**Goal of the exercise:** Beginning with the line that includes "[932,429,974,445] bütün -> (1036, 305) none", return every remaining line of the material exactly as it reads, but not the pictures.

# # #

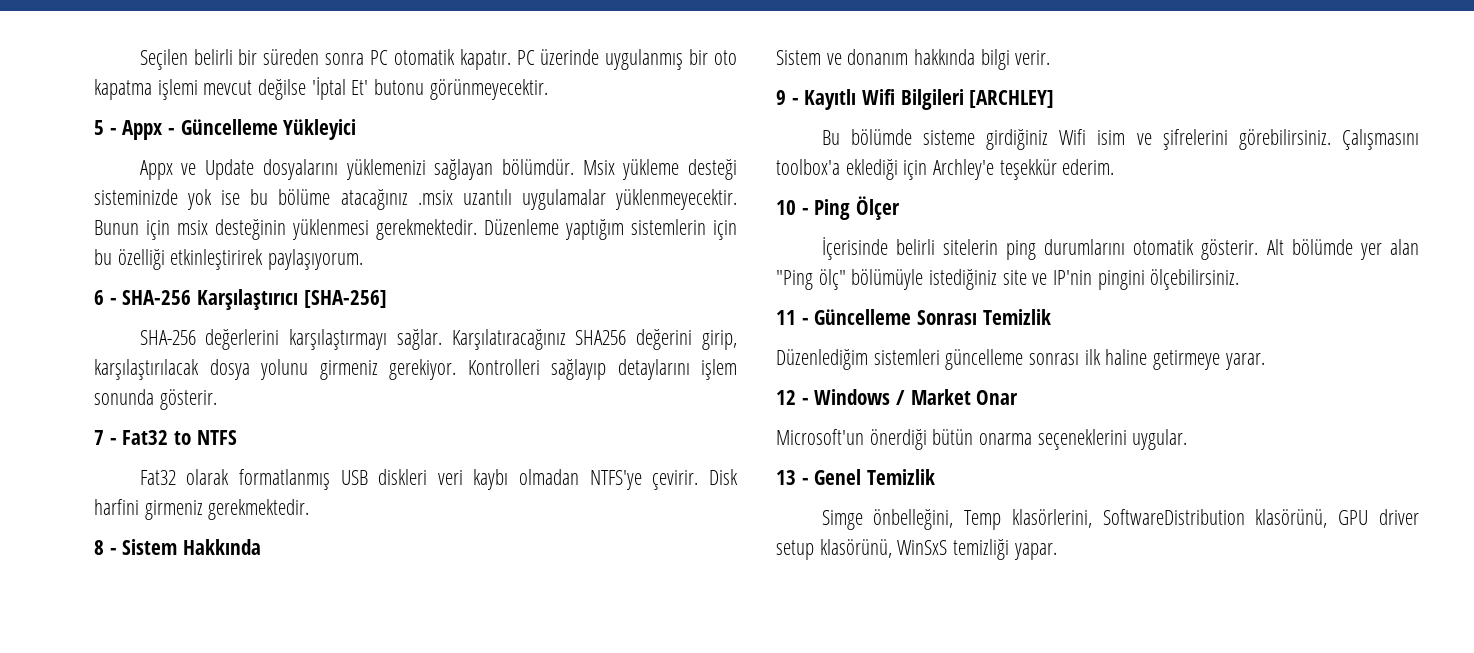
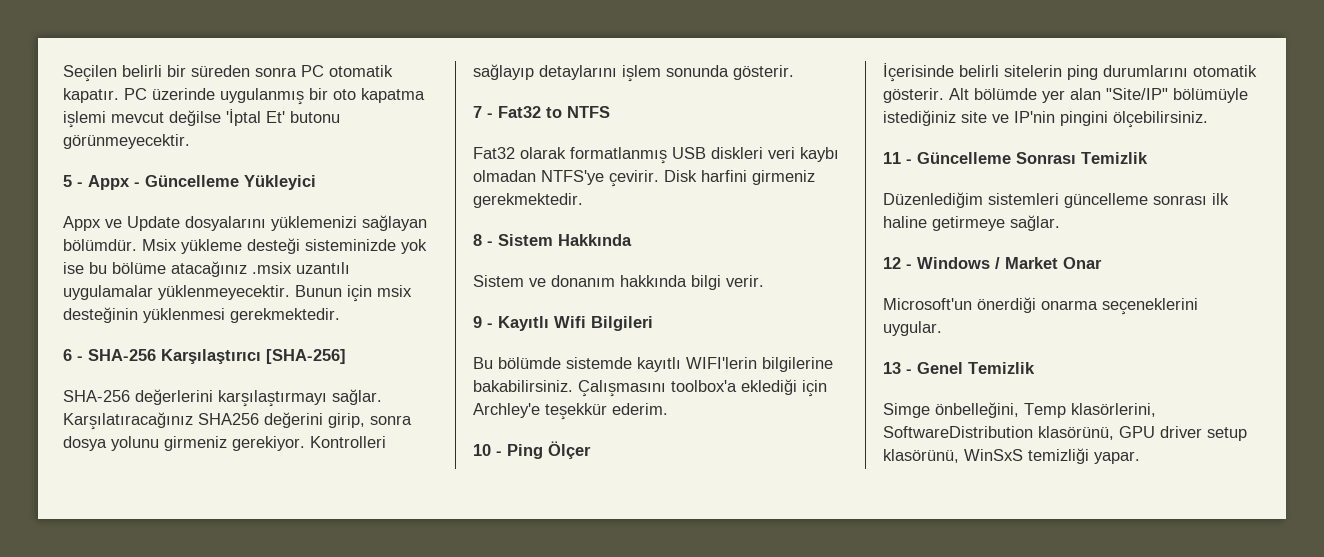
[484,219,737,240] [94,249,364,270] Düzenleme yaptığım sistemlerin için bu özelliği etkinleştirirek paylaşıyorum. -> (340, 315) none
[94,359,199,380] karşılaştırılacak -> [370,415,412,425] sonra
[969,90,1055,108] [ARCHLEY] -> (653, 323) none
[922,129,1331,150] sisteme girdiğiniz Wifi isim ve şifrelerini görebilirsiniz. -> [566,357,833,372] [473,380,573,392] sistemde kayıtlı WIFI'lerin bilgilerine bakabilirsiniz.
[776,269,846,290] "Ping ölç" -> [1106,88,1168,100] "Site/IP"
[1224,353,1265,370] yarar. -> [1010,215,1060,231] sağlar.
[932,429,974,445] bütün -> (1036, 305) none

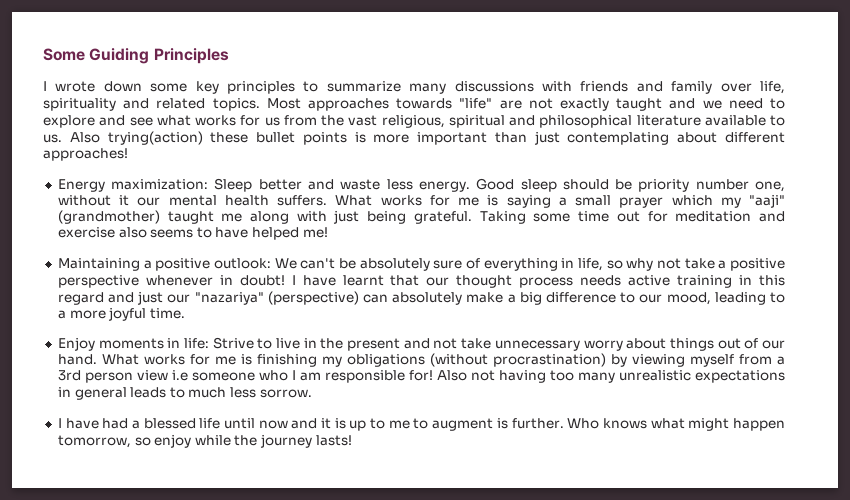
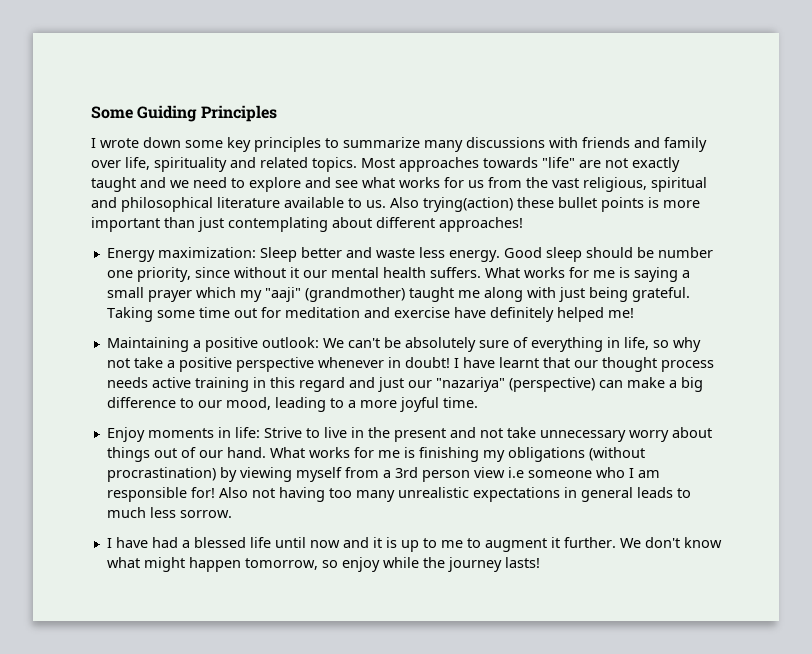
[638,179,786,192] priority number one, -> [657,247,713,258] [106,267,230,282] number one priority, since
[118,227,249,238] also seems to have -> [453,307,554,322] have definitely
[392,292,463,305] absolutely -> (623, 384) none
[496,418,647,429] is further. Who knows -> [550,537,722,548] it further. We don't know

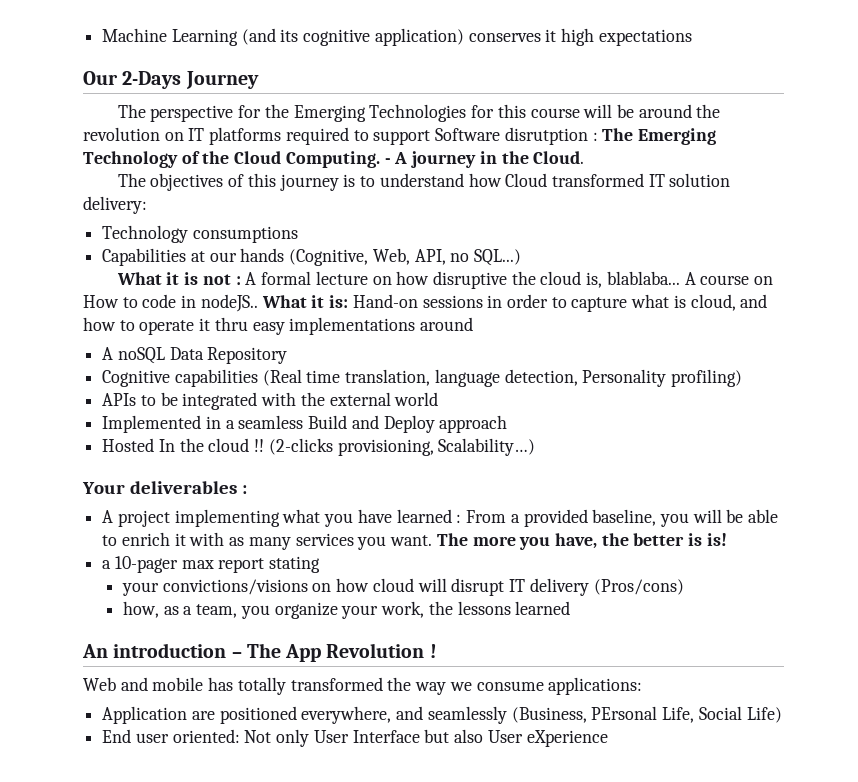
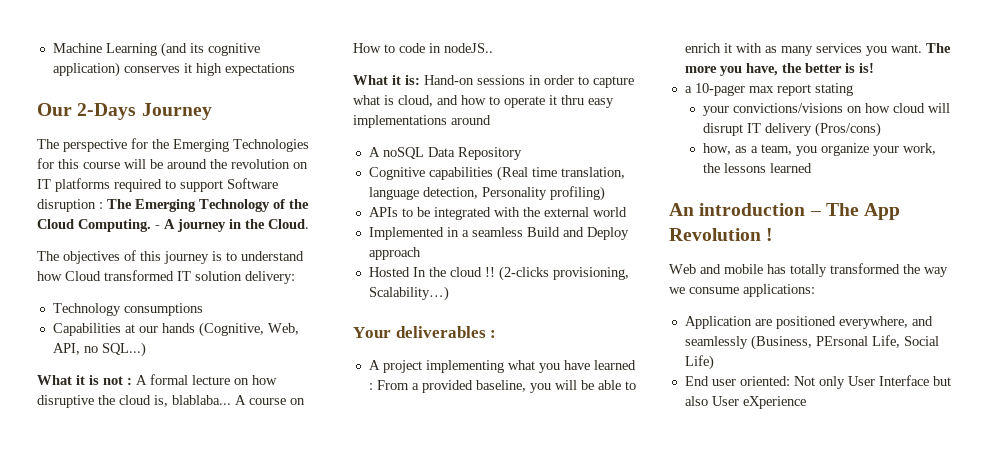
[504,127,588,145] disrutption -> [37,199,96,212] disruption
(258, 303) none -> (493, 48) //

# # #

**Answer to this problem:**
[932,429,974,445] bütün -> (1036, 305) none

[638,179,786,192] priority number one, -> [657,247,713,258] [106,267,230,282] number one priority, since
[118,227,249,238] also seems to have -> [453,307,554,322] have definitely
[392,292,463,305] absolutely -> (623, 384) none
[496,418,647,429] is further. Who knows -> [550,537,722,548] it further. We don't know

[504,127,588,145] disrutption -> [37,199,96,212] disruption
(258, 303) none -> (493, 48) //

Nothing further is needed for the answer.